== Segment start ==

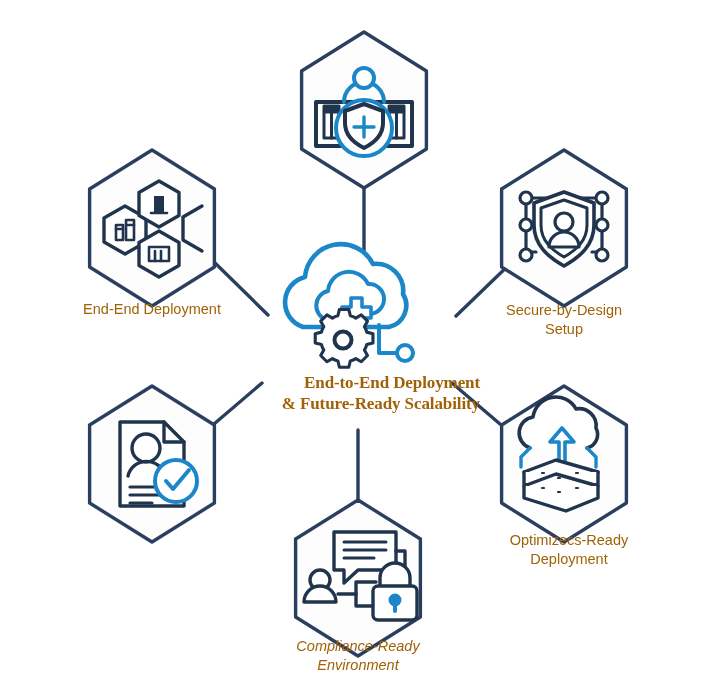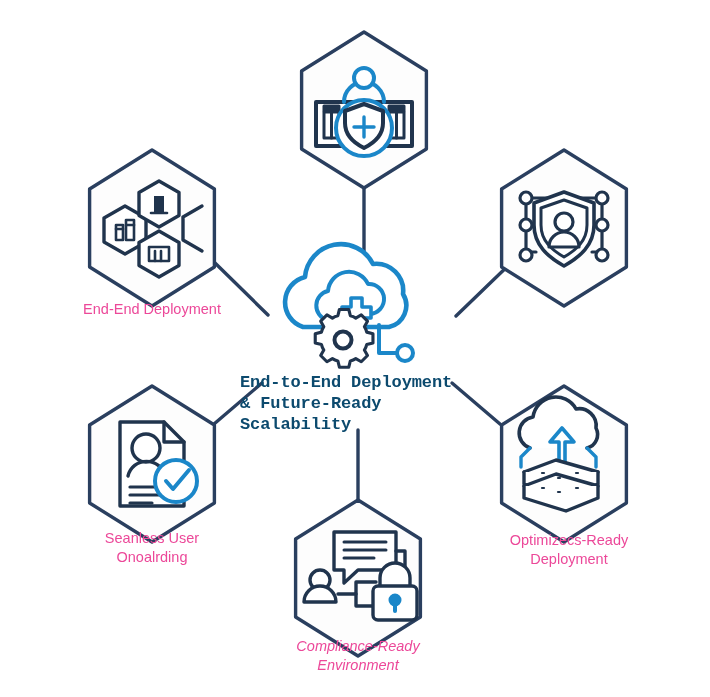--- a/index.html
+++ b/index.html
@@ -28,7 +28,7 @@
   .node-label {
     position: absolute;
     text-align: center;
-    color: #ec4899;
+    color: #a16207;
     font-size: 14.5px;
     line-height: 19px;
     font-family: "Liberation Sans", sans-serif;

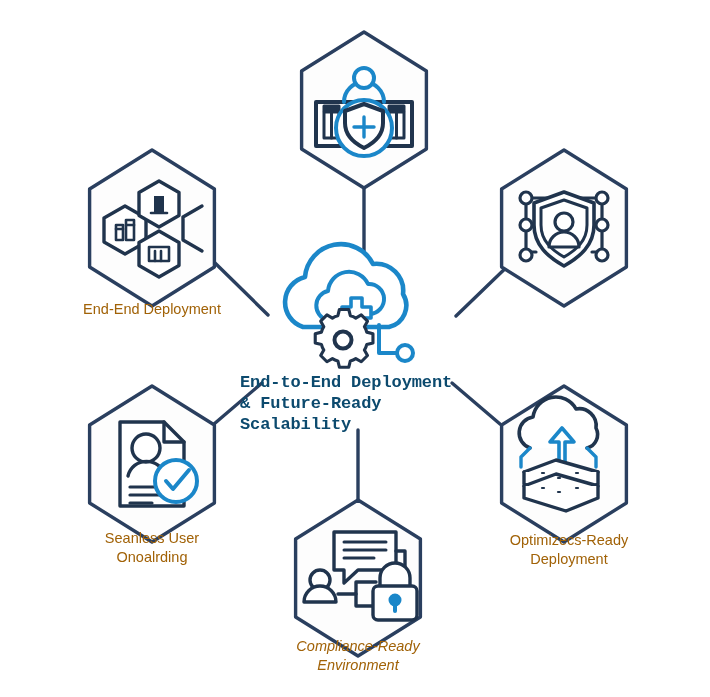--- a/index.html
+++ b/index.html
@@ -267,6 +267,8 @@
 &amp; Future-Ready Scalability</div>
 
   <div class="node-label" style="left: 42px; top: 300px; width: 220px;">End-End Deployment</div>
+  <div class="node-label" style="left: 454px; top: 301px; width: 220px;">Secure-by-Design
+Setup</div>
   <div class="node-label" style="left: 42px; top: 529px; width: 220px;">Seanless User
 Onoalrding</div>
   <div class="node-label" style="left: 454px; top: 531px; width: 230px;">Optimizecs-Ready

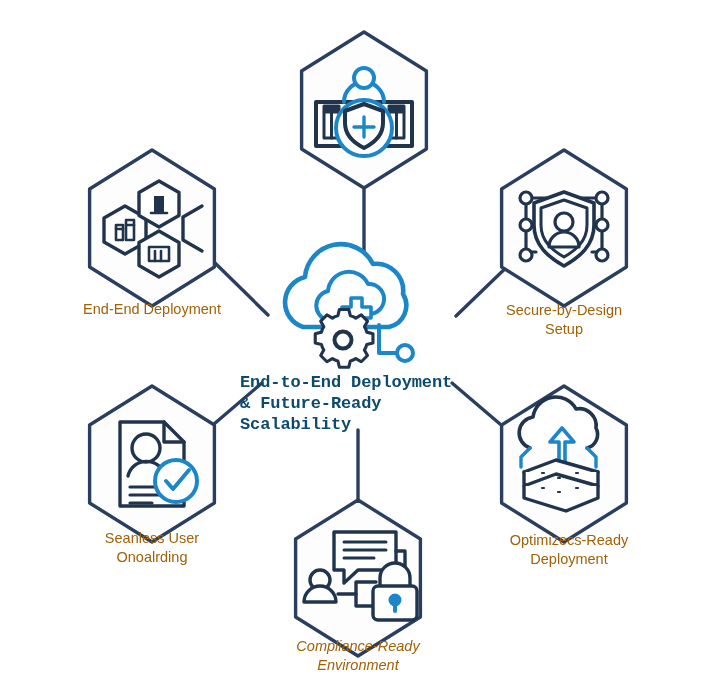--- a/index.html
+++ b/index.html
@@ -36,13 +36,13 @@
   }
   .center-title {
     position: absolute;
-    text-align: left;
-    color: #0c4a6e;
+    text-align: right;
+    color: #a16207;
     font-weight: bold;
     font-size: 17px;
     line-height: 21px;
     letter-spacing: -0.1px;
-    font-family: Liberation Mono, monospace;
+    font-family: Liberation Serif, serif;
     white-space: pre-line;
   }
 </style>

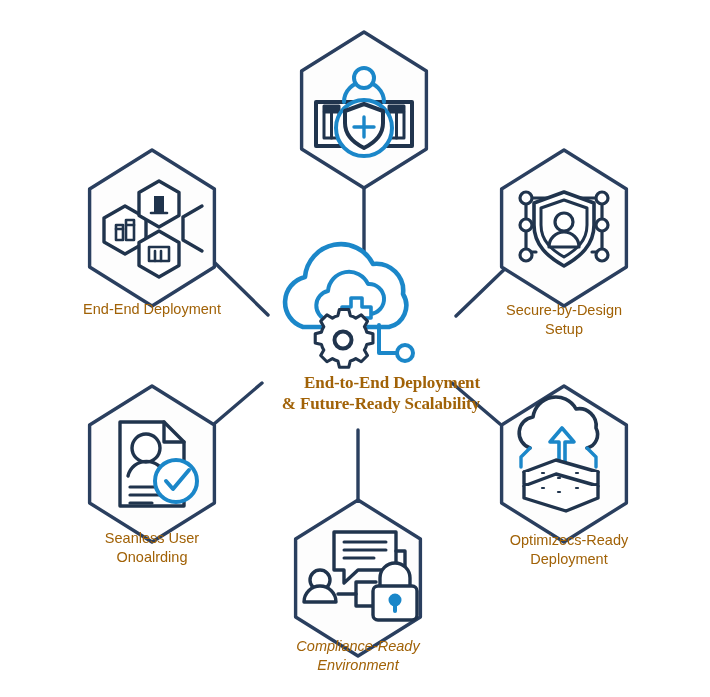--- a/index.html
+++ b/index.html
@@ -269,8 +269,6 @@
   <div class="node-label" style="left: 42px; top: 300px; width: 220px;">End-End Deployment</div>
   <div class="node-label" style="left: 454px; top: 301px; width: 220px;">Secure-by-Design
 Setup</div>
-  <div class="node-label" style="left: 42px; top: 529px; width: 220px;">Seanless User
-Onoalrding</div>
   <div class="node-label" style="left: 454px; top: 531px; width: 230px;">Optimizecs-Ready
 Deployment</div>
   <div class="node-label" style="left: 248px; top: 637px; width: 220px; font-style: italic;">Compliance-Ready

== Segment end ==

PROBLEM REQUIREMENTS =>
Beginning at the line that holds "font-size: 17px;" and ending with the last line of the entries, please set down each line exactly, leaving every picture out.

ANSWER TO THE PROBLEM =>
     font-size: 17px;
     line-height: 21px;
     letter-spacing: -0.1px;
-    font-family: Liberation Mono, monospace;
+    font-family: Liberation Serif, serif;
     white-space: pre-line;
   }
 </style>

--- a/index.html
+++ b/index.html
@@ -269,8 +269,6 @@
   <div class="node-label" style="left: 42px; top: 300px; width: 220px;">End-End Deployment</div>
   <div class="node-label" style="left: 454px; top: 301px; width: 220px;">Secure-by-Design
 Setup</div>
-  <div class="node-label" style="left: 42px; top: 529px; width: 220px;">Seanless User
-Onoalrding</div>
   <div class="node-label" style="left: 454px; top: 531px; width: 230px;">Optimizecs-Ready
 Deployment</div>
   <div class="node-label" style="left: 248px; top: 637px; width: 220px; font-style: italic;">Compliance-Ready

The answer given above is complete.